[EXERCISE INPUTS]:
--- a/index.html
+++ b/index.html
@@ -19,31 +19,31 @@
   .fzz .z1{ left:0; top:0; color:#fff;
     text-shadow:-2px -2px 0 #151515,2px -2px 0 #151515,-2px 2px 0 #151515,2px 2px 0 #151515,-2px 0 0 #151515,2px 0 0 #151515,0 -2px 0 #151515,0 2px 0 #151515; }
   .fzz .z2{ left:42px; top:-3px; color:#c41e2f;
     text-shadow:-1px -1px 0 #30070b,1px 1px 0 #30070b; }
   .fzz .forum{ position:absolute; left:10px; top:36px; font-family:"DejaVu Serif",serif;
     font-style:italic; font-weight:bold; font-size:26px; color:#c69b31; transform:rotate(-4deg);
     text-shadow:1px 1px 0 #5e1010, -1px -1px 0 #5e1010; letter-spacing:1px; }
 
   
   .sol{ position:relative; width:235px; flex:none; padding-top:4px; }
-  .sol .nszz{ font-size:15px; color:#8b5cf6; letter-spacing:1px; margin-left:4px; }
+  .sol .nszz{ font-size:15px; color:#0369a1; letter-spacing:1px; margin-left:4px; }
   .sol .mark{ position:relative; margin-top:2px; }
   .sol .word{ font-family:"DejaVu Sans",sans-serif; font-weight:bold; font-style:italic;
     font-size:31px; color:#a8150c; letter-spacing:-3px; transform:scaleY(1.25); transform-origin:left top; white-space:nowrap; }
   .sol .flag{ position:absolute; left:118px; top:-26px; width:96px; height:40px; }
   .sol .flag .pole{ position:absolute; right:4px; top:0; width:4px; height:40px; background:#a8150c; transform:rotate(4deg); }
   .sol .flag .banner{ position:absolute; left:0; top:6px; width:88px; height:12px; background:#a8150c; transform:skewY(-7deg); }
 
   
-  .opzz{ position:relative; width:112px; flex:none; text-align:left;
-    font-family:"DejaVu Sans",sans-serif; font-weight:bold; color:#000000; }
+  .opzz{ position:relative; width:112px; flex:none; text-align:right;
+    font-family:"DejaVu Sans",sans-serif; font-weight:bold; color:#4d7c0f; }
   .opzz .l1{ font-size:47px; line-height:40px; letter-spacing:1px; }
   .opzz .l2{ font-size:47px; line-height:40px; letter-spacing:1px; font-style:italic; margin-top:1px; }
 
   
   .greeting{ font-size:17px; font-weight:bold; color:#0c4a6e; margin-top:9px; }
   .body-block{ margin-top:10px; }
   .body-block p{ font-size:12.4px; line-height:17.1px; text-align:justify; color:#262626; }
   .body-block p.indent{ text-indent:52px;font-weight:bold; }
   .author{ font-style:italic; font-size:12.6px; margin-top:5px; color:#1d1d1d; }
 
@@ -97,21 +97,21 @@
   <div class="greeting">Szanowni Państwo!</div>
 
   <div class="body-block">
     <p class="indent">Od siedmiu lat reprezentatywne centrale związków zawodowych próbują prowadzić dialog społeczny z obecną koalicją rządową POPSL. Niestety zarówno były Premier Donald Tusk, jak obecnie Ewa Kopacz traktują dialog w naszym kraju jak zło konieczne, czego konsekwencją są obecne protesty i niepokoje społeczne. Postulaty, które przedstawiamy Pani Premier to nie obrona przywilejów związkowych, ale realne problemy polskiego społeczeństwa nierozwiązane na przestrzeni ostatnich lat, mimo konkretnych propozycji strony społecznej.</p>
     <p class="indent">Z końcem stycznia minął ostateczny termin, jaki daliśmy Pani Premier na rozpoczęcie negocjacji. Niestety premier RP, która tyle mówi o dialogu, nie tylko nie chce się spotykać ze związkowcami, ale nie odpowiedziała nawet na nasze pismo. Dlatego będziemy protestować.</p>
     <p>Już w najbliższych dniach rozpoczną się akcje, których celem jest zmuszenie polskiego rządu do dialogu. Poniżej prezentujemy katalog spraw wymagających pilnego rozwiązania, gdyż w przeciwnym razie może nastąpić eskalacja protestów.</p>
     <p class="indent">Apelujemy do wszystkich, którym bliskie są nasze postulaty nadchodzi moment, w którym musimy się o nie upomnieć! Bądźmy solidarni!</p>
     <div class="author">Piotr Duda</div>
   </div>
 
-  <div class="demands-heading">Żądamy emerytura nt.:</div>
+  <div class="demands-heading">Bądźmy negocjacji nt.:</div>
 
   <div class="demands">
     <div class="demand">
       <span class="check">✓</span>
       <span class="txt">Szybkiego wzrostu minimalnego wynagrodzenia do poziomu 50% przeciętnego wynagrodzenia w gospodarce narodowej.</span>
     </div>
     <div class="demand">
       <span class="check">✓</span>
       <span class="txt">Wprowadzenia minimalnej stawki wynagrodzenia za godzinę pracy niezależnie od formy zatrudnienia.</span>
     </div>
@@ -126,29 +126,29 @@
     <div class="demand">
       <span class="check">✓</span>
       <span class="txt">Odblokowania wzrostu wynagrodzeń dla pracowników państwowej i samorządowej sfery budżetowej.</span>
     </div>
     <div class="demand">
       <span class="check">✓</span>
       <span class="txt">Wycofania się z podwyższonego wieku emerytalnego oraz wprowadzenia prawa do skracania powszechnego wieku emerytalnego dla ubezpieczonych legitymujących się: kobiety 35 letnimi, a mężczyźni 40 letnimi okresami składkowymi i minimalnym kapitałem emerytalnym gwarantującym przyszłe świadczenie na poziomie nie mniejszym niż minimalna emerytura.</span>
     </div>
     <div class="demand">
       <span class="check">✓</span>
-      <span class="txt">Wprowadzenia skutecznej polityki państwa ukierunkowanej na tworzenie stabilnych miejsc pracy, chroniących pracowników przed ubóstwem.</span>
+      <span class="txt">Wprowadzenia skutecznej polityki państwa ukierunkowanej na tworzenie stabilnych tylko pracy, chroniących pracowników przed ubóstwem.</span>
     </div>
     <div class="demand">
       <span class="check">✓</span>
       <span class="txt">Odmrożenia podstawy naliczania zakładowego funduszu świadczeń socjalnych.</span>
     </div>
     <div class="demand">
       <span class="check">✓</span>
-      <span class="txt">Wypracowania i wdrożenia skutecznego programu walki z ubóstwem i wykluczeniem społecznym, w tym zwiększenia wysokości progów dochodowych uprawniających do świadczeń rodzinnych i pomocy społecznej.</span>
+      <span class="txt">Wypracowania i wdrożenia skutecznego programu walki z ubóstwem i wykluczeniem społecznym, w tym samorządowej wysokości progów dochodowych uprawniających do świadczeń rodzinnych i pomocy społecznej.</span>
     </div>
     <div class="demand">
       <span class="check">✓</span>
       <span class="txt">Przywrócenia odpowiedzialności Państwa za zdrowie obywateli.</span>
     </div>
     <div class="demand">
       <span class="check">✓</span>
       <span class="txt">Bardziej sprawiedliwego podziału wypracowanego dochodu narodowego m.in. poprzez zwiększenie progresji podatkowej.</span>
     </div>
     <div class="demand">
==
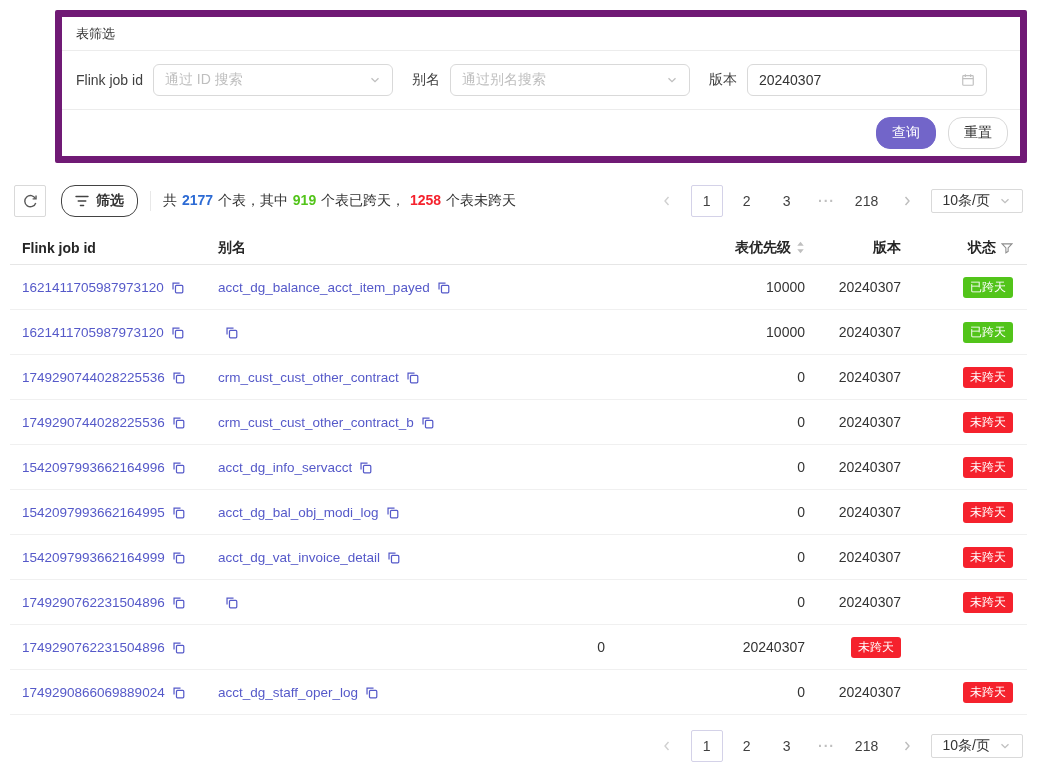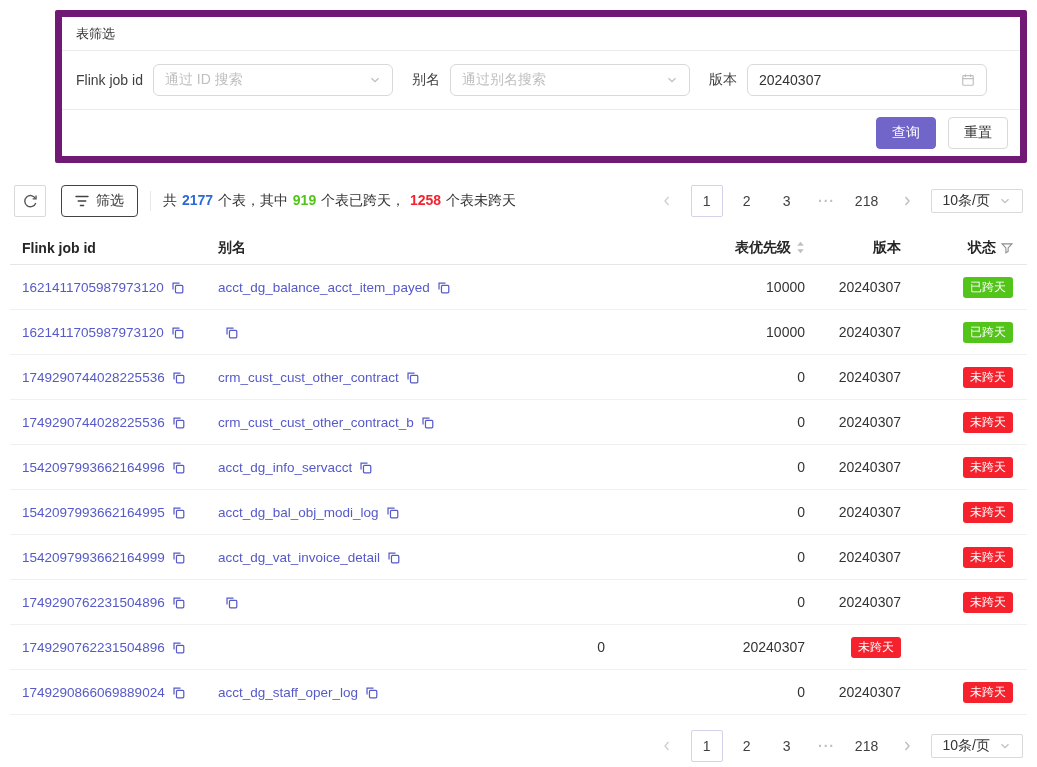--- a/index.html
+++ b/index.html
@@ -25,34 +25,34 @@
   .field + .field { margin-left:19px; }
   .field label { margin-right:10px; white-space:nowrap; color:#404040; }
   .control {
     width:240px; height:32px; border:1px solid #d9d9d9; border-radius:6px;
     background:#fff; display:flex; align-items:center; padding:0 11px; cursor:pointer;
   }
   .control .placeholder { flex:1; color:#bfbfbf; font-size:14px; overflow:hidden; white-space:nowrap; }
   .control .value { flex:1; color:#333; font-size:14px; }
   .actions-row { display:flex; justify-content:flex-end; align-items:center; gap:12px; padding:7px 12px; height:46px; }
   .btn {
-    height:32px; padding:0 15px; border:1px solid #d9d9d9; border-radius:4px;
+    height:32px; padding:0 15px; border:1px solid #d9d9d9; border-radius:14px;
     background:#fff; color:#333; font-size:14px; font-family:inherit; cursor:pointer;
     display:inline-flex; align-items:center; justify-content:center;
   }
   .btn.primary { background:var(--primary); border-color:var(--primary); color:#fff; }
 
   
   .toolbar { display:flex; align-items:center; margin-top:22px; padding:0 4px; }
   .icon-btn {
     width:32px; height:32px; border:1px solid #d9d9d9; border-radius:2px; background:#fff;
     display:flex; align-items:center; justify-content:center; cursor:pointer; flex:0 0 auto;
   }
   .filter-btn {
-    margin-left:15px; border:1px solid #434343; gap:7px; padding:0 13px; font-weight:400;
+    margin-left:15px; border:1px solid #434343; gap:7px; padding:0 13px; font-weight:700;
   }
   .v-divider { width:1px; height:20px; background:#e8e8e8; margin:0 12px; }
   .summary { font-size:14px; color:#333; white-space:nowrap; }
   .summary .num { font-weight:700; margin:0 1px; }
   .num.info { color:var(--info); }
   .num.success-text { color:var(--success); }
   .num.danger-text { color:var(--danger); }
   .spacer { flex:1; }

[TASK REQUIREMENTS]:
Scan the data above for the word "weight", then copy every line that holds it.

[SOLUTION TO THE PROBLEM]:
     font-style:italic; font-weight:bold; font-size:26px; color:#c69b31; transform:rotate(-4deg);
   .sol .word{ font-family:"DejaVu Sans",sans-serif; font-weight:bold; font-style:italic;
-    font-family:"DejaVu Sans",sans-serif; font-weight:bold; color:#000000; }
+    font-family:"DejaVu Sans",sans-serif; font-weight:bold; color:#4d7c0f; }
   .greeting{ font-size:17px; font-weight:bold; color:#0c4a6e; margin-top:9px; }
   .body-block p.indent{ text-indent:52px;font-weight:bold; }
-    margin-left:15px; border:1px solid #434343; gap:7px; padding:0 13px; font-weight:400;
+    margin-left:15px; border:1px solid #434343; gap:7px; padding:0 13px; font-weight:700;
   .summary .num { font-weight:700; margin:0 1px; }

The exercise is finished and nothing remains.